Finally, an announcement came that Prime Minister Benjamin Netanyahu was going to give a dramatic address to the nation about Iran at 8 p.m. local time. What Netanyahu was going to say was a closely guarded secret—the public was only told that what the prime minister would reveal would be dramatic, a game changer. People on the streets of Tel Aviv were truly concerned that a war was about to break out.

Strangely, during the day, I had interviewed the president of Pluristem Therapeutics, a company that had just been granted Food and Drug Administration (FDA) approval for use of their newly developed treatment for acute radiation exposure—the type of medicine one would receive in the event of a nuclear attack. Given that I live "a stone's throw" from Israel's military headquarters, I joked with the CEO and asked whether I could get a dose of his injection if needed.

As the 8 o'clock speech approached, every Israeli network had cut to special news broadcasts, during which everyone speculated on what the Prime Minister would say. Word had already gone out to calm a nervous public that Netanyahu was not going to declare war.

The pundits wondered out loud whether Netanyahu would produce a smoking gun to prove Iran has violated the nuclear agreement. Is there a secret reactor? Probably not. Does Iran possess centrifuges it is not supposed to have? That is a possibility. Is this evening's pressing proclamation all a big public relations stunt, in an attempt to push President Trump over the finishing line with his decision to withdraw from of the Iranian accord?

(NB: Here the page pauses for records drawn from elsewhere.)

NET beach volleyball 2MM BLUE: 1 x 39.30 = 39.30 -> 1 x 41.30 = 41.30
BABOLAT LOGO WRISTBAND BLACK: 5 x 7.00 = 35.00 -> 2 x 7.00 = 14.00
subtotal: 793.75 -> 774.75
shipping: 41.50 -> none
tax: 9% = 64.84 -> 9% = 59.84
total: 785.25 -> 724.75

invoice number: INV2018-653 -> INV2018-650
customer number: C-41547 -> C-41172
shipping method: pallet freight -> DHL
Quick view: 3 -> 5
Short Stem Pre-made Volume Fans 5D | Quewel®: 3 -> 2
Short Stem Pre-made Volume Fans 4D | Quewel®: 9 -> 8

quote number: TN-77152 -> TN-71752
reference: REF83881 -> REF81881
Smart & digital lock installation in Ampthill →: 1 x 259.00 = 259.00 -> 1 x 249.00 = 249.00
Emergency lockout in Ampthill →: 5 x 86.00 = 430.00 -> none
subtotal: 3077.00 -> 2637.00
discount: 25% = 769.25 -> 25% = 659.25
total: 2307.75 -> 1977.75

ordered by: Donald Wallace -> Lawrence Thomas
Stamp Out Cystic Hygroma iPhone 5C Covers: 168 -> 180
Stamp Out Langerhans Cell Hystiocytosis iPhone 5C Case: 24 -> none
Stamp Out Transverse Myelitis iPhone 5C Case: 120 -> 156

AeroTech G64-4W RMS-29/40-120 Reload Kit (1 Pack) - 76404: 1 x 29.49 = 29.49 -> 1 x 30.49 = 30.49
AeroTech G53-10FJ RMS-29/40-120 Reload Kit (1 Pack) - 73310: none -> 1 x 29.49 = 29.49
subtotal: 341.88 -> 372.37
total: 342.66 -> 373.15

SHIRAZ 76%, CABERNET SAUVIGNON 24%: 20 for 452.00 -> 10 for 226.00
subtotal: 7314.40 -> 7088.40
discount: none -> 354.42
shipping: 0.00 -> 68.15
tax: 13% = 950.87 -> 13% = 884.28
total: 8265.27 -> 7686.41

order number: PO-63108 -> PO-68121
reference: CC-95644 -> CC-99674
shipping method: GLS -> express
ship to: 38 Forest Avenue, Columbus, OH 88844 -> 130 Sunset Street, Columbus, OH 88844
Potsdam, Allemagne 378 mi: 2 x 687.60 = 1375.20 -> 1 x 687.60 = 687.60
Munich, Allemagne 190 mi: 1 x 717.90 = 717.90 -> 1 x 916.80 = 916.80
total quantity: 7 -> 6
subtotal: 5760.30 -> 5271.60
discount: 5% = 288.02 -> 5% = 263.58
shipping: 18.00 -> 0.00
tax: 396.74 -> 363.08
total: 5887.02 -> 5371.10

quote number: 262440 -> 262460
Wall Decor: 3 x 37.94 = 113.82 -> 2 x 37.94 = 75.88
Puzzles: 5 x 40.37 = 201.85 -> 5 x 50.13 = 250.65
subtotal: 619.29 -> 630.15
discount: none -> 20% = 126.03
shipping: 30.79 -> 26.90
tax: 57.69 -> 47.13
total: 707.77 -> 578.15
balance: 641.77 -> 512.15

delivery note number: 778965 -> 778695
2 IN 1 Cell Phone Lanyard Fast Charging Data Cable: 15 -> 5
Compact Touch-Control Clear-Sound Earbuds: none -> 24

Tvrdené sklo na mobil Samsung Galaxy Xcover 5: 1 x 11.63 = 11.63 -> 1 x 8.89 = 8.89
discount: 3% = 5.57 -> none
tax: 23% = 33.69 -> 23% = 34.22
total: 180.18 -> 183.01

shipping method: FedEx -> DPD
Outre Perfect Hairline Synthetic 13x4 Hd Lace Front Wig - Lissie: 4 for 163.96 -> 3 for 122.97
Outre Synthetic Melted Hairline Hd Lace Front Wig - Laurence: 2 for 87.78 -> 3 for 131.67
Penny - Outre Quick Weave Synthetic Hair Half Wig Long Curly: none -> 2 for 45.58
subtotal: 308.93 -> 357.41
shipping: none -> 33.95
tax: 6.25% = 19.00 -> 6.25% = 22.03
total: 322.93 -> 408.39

Netanyahu began his presentation at 8:10 p.m. After speaking briefly in Hebrew, the Prime Minister made his remaining remarks in English. He announced he was about to disclose one the greatest intelligence success in Israel's history. And sure enough, Netanyahu produced a tremendous trove of documents stolen from a warehouse in Tehran, which included a complete historic description of the Iranian nuclear program, from 1999 to 2003.

The documents prove—without a shadow of a doubt—that the Iranians were and are lying when they say they have never wanted to develop nuclear weapons. They clearly had a nuclear weapons programs. Everyone was then waiting for next part—i.e., the dramatic proof that the Iranians are currently violating JCPOA—but no such evidence was produced.

So, what did Netanyahu bring the Israeli public and the rest of the world in his "dramatic" and excellently delivered presentation? Netanyahu conveyed nothing new. The world has been aware the Iranians wanted nuclear weapons, and everyone knew they had lied about their previous activities.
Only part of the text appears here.